Cite this publication: EU Innovation Hub (2024), First Report on Encryption by the EU Innovation Hub for Internal Security, Publications Office of the European Union, Luxembourg.

Executive summary

The first report on encryption created by the EU Innovation Hub
for Internal Security presents an analysis on the topic of encryption from
a legislative, technical and developmental viewpoint. It also touches upon
certain specific judicial process and court rulings about overcoming
encryption in cases where it represents an obstacle for criminal investigations,
especially in relation to evidence admissibility.

In the last few years, the debate between data privacy and lawful interception
(LI) has evolved into a more constructive discussion. While police and judicial
authorities acting within their power can be prevented from accessing digital
evidence by modern privacy-enhancing technologies like end-to-end encryption
(E2EE) and Rich Communication Services (RCS) systems, different international
initiatives are calling for a balanced approach, where LI can coexist with
encryption without undermining cybersecurity and/or privacy.

At the same time, a framework to access encrypted communications is steadily taking shape in the EU. As technology advances, finding a balance between individual privacy
and collective security remains an ongoing challenge. The key to success is to
foster dialogue, cooperation and innovation to ensure that fundamental rights
(including protection of personal data), as well as the security and integrity of
the person, are equally respected.

The newly adopted e-evidence package can be seen as a step in the right
direction for enhancing law enforcement access to electronic evidence.
However, the package does not specifically address the challenges related
to encryption outlined in this report because the regulation does not include
obligations for service providers to make data in the clear available.

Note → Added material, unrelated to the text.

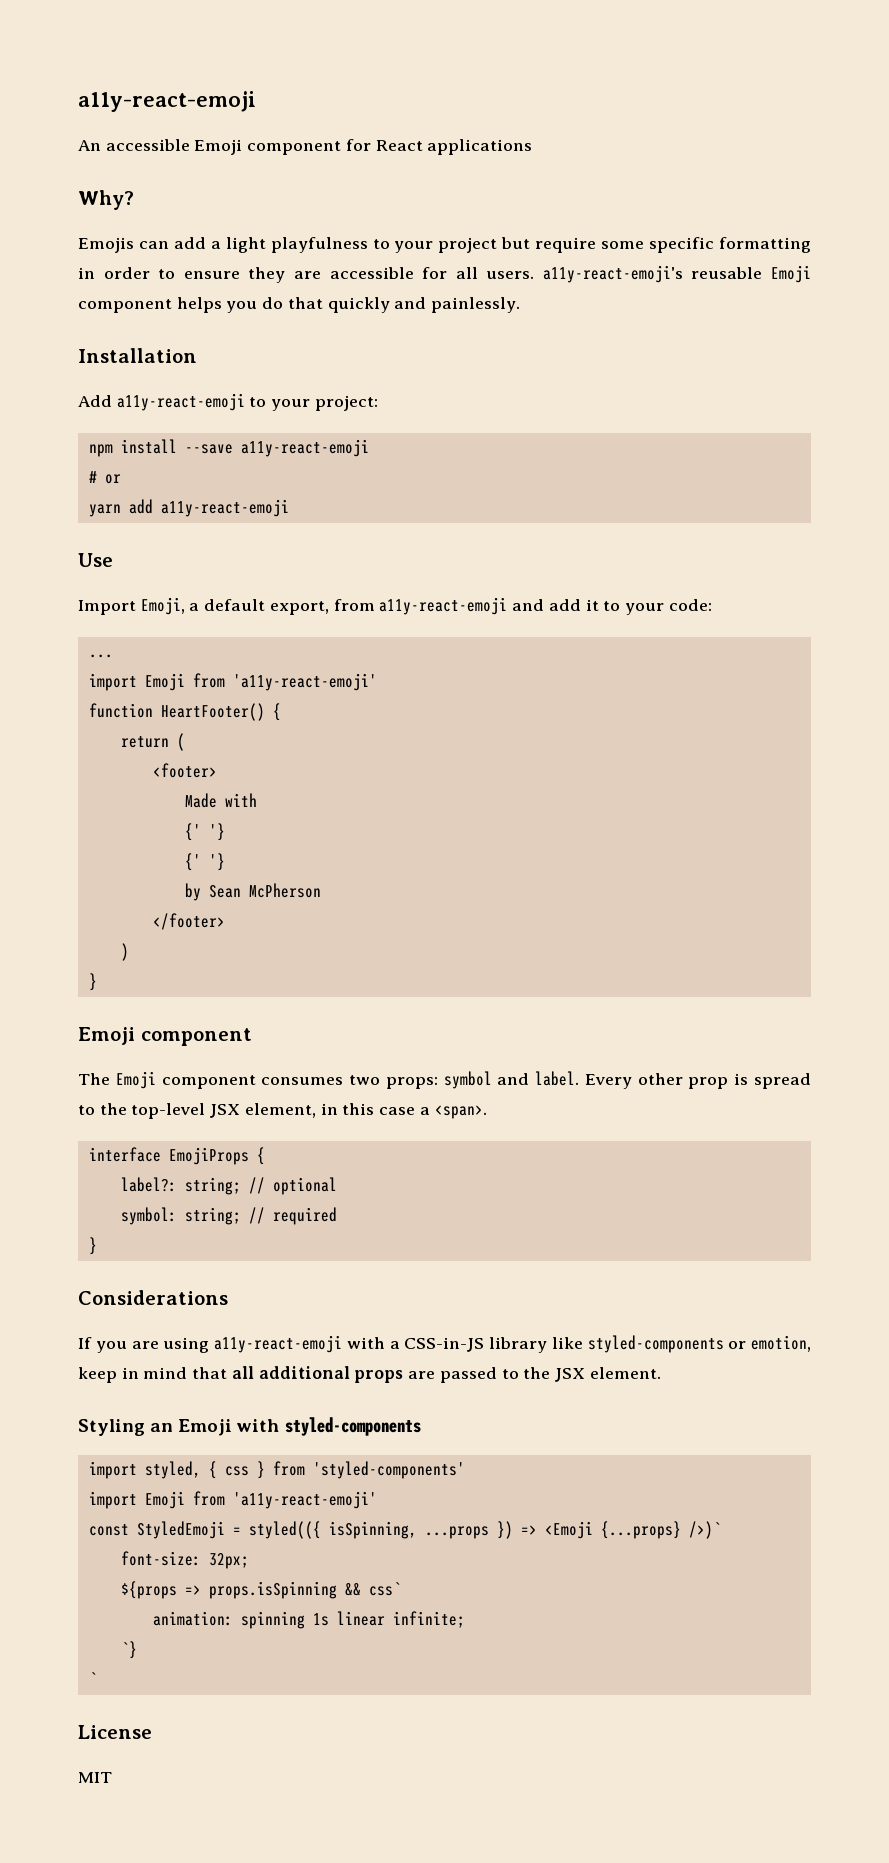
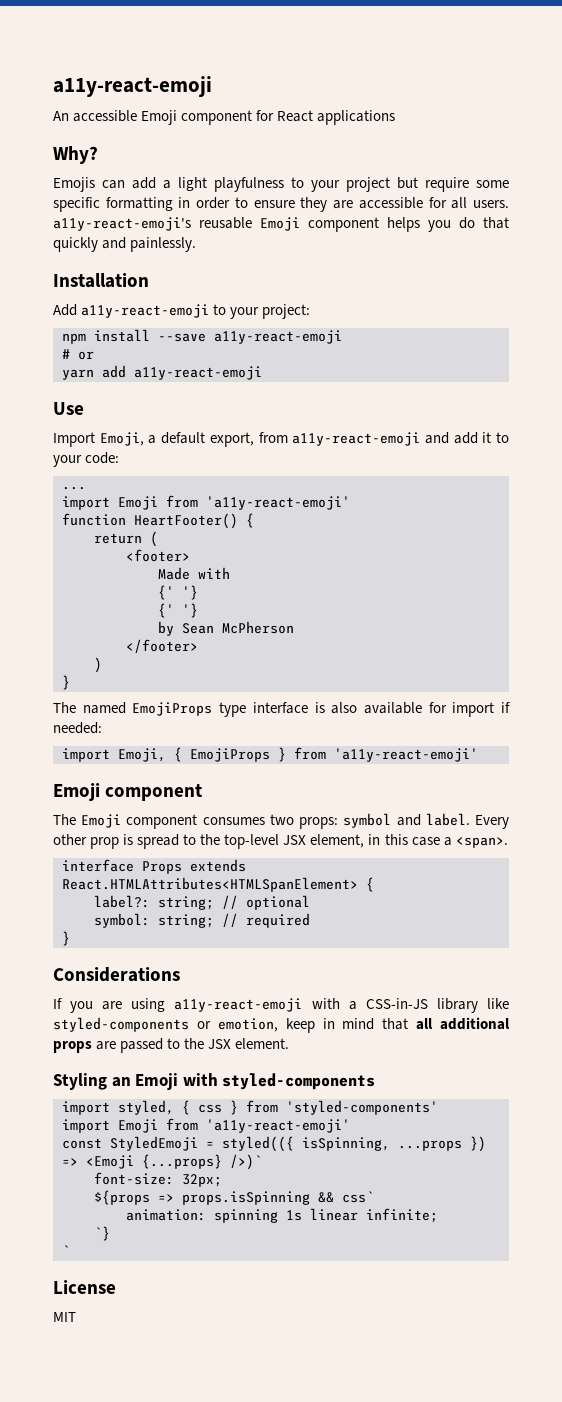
+ The named EmojiProps type interface is also available for import if needed:
+ import Emoji, { EmojiProps } from 'a11y-react-emoji'
- interface EmojiProps {
+ interface Props extends React.HTMLAttributes<HTMLSpanElement> {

The admissibility of evidence gathered from encrypted communication
channels has been legally questioned in a number of countries. However,
several courts have dismissed such challenges, thereby setting precedents
in favour of using evidence gathered in this manner (for instance, the
French Court of Cassation accepts the use of evidence from the EncroChat
cryptophone service).

Court rulings in Germany, Italy and the Netherlands have also established that evidence gathered through authorised interception by other nations (e.g. France, Canada) is valid and usable in domestic criminal proceedings. In other words, courts in these countries have concluded, in several instances, that data gathered in this manner is obtained lawfully and in a proportional manner. In its ruling of 30 April 2024, the Court of Justice of the European Union clarified conditions under which intercepted data from encrypted communication channels can be requested and transmitted between EU Member States, and used in criminal proceedings as evidence.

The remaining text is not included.